# The problem:
Look through the records and copy every line in which "active" appears.

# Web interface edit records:
•••
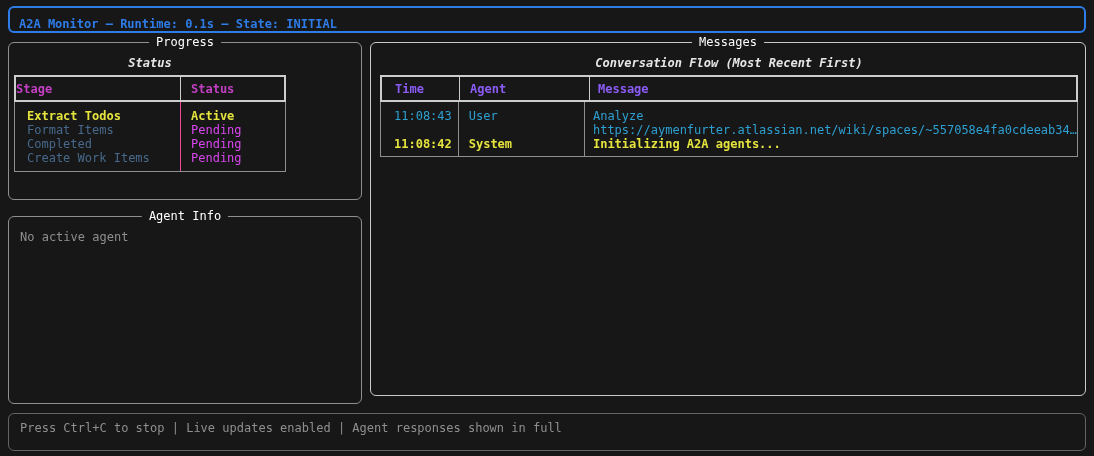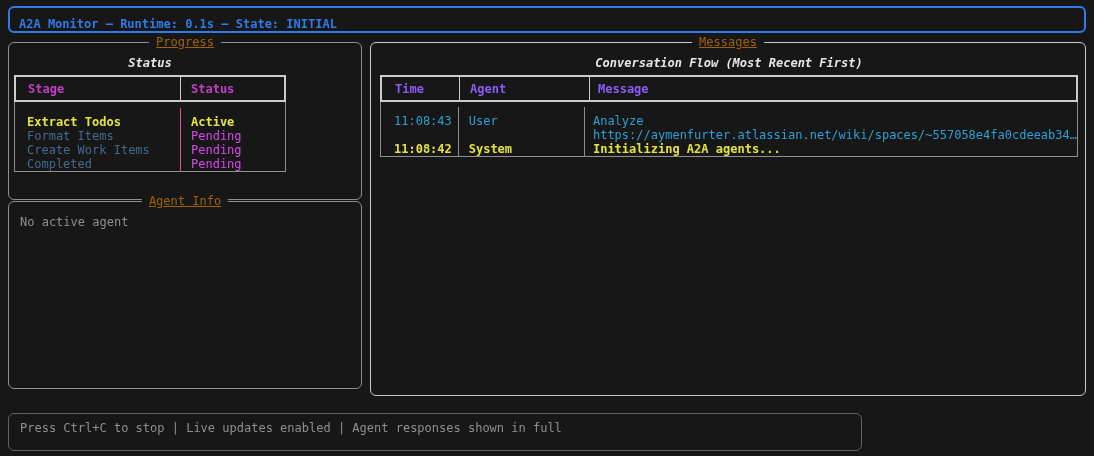--- a/index.html
+++ b/index.html
@@ -27,8 +27,8 @@
   }
   .panel-title {
     position: absolute; top: -8px; left: 50%; transform: translateX(-50%);
-    background: #171717; padding: 0 7px; color: #a16207;
-    line-height: 15px; white-space: nowrap; text-decoration: underline;
+    background: #171717; padding: 0 7px; color: #ffffff;
+    line-height: 15px; white-space: nowrap;
   }
   .progress-panel { left: 8px;  top: 42px;  width: 354px; height: 158px; }
   .agent-panel    { left: 8px;  top: 201px; width: 354px; height: 188px; }

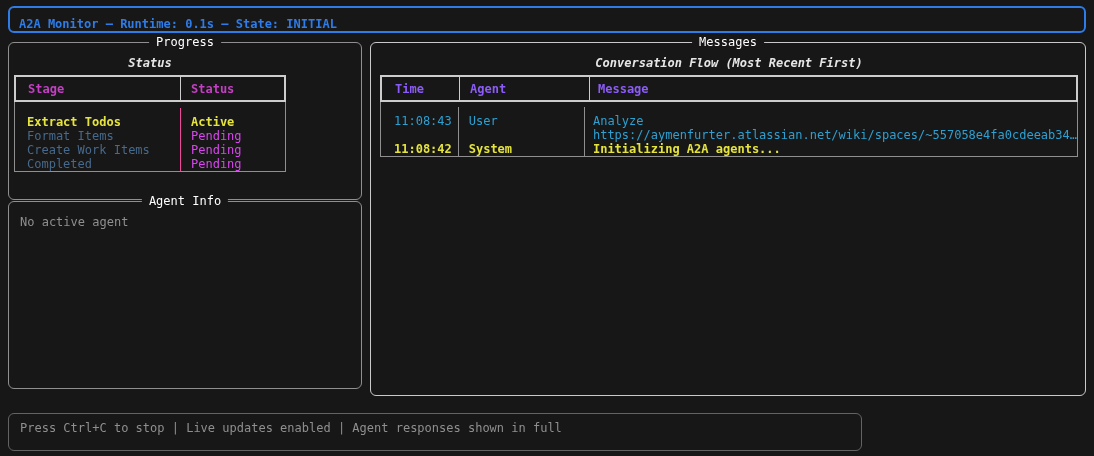--- a/index.html
+++ b/index.html
@@ -55,7 +55,7 @@
   .progress-panel .th { color: #c43fc4; }
   .messages-panel .th { color: #8b5cf6; }
 
-  .progress-panel .th-1 { width: 164px; padding-left: 12px; }
+  .progress-panel .th-1 { width: 164px; }
   .progress-panel .th-2 { flex: 1; border-left: 1px solid #cdcdcd; padding-left: 10px; }
   .messages-panel .th-1 { width: 77px;  padding-left: 13px; }
   .messages-panel .th-2 { width: 130px; border-left: 1px solid #cdcdcd; padding-left: 10px; }

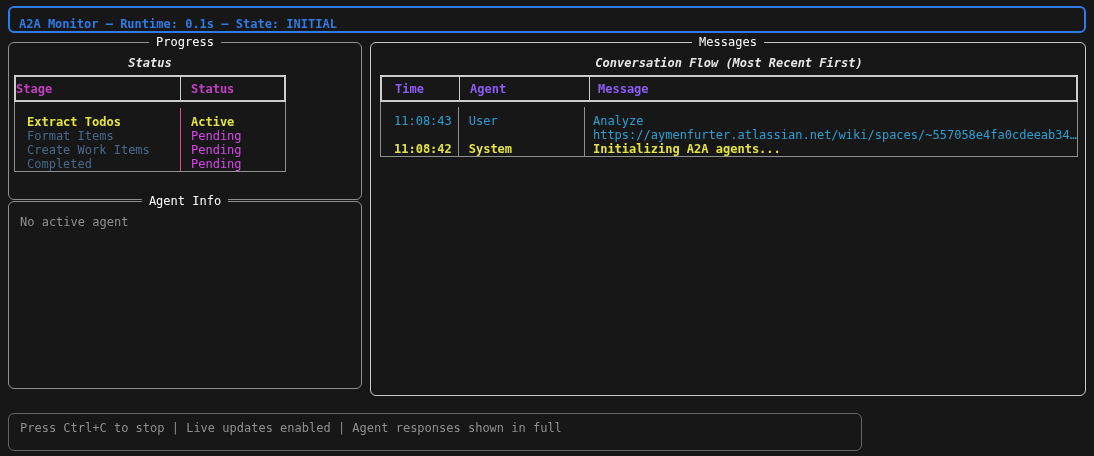--- a/index.html
+++ b/index.html
@@ -63,7 +63,7 @@
 
   .tbody {
     display: flex;
-    border: 1px solid #8f8f8f; border-top: none; align-items: flex-end;
+    border: 1px solid #8f8f8f; border-top: none;
   }
   .progress-panel .tbody { height: 70px; }
   .messages-panel .tbody { height: 55px; }

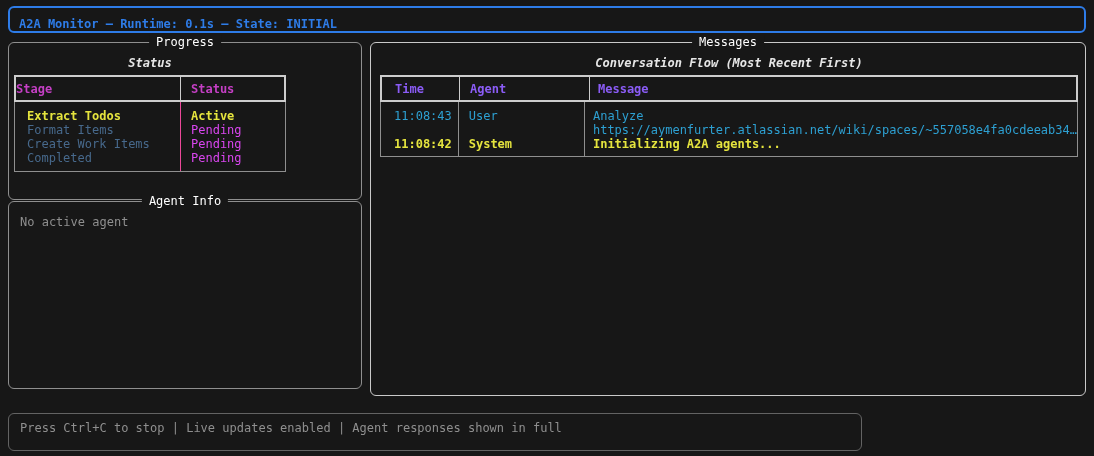--- a/index.html
+++ b/index.html
@@ -121,8 +121,8 @@
         <div class="bcol bcol-1">
           <div class="line c-active">Extract Todos</div>
           <div class="line c-stage-pending">Format Items</div>
+          <div class="line c-stage-pending">Completed</div>
           <div class="line c-stage-pending">Create Work Items</div>
-          <div class="line c-stage-pending">Completed</div>
         </div>
         <div class="bcol bcol-2">
           <div class="line c-active">Active</div>

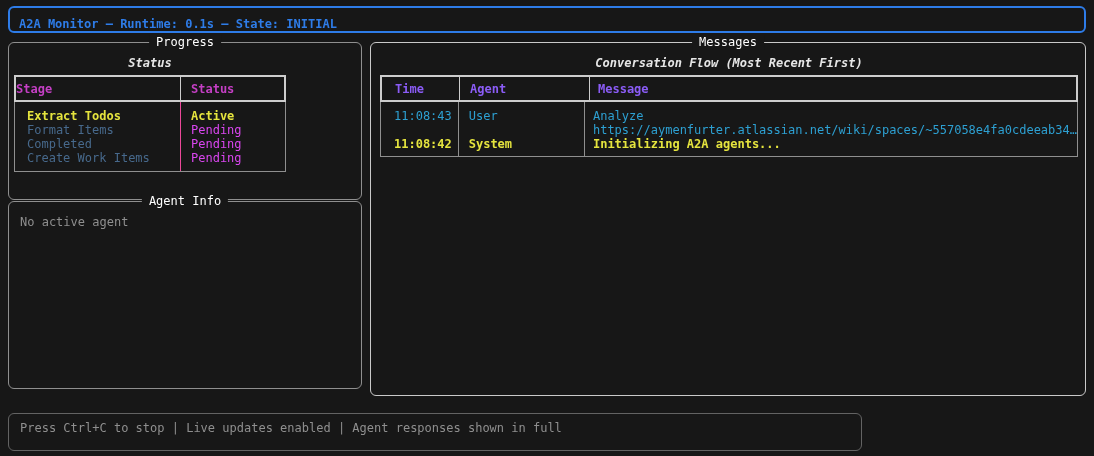--- a/index.html
+++ b/index.html
@@ -31,7 +31,7 @@
     line-height: 15px; white-space: nowrap;
   }
   .progress-panel { left: 8px;  top: 42px;  width: 354px; height: 158px; }
-  .agent-panel    { left: 8px;  top: 201px; width: 354px; height: 188px; }
+  .agent-panel    { left: 8px;  top: 216px; width: 354px; height: 188px; }
   .messages-panel { left: 370px; top: 42px; width: 716px; height: 354px; border-color: #c9c9c9; }
 
   .table-title {

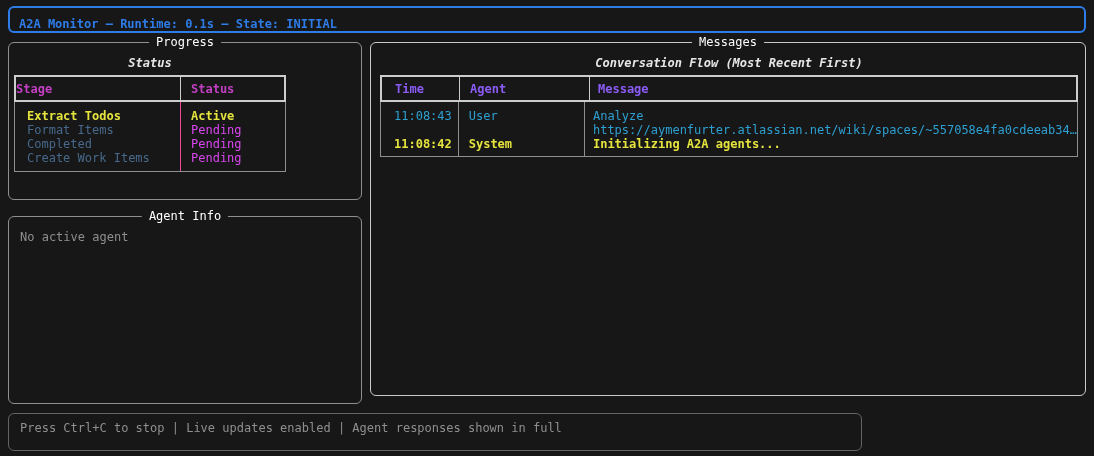--- a/index.html
+++ b/index.html
@@ -95,7 +95,7 @@
 
   
   .footer {
-    position: absolute; left: 8px; top: 413px; width: 854px; height: 38px;
+    position: absolute; left: 8px; top: 413px; width: 1078px; height: 38px;
     border: 1px solid #636363; border-radius: 6px;
     color: #8f8f8f; padding: 7px 0 0 11px; white-space: nowrap;
   }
•••
# The answer:
           <div class="line c-active">Extract Todos</div>
           <div class="line c-active">Active</div>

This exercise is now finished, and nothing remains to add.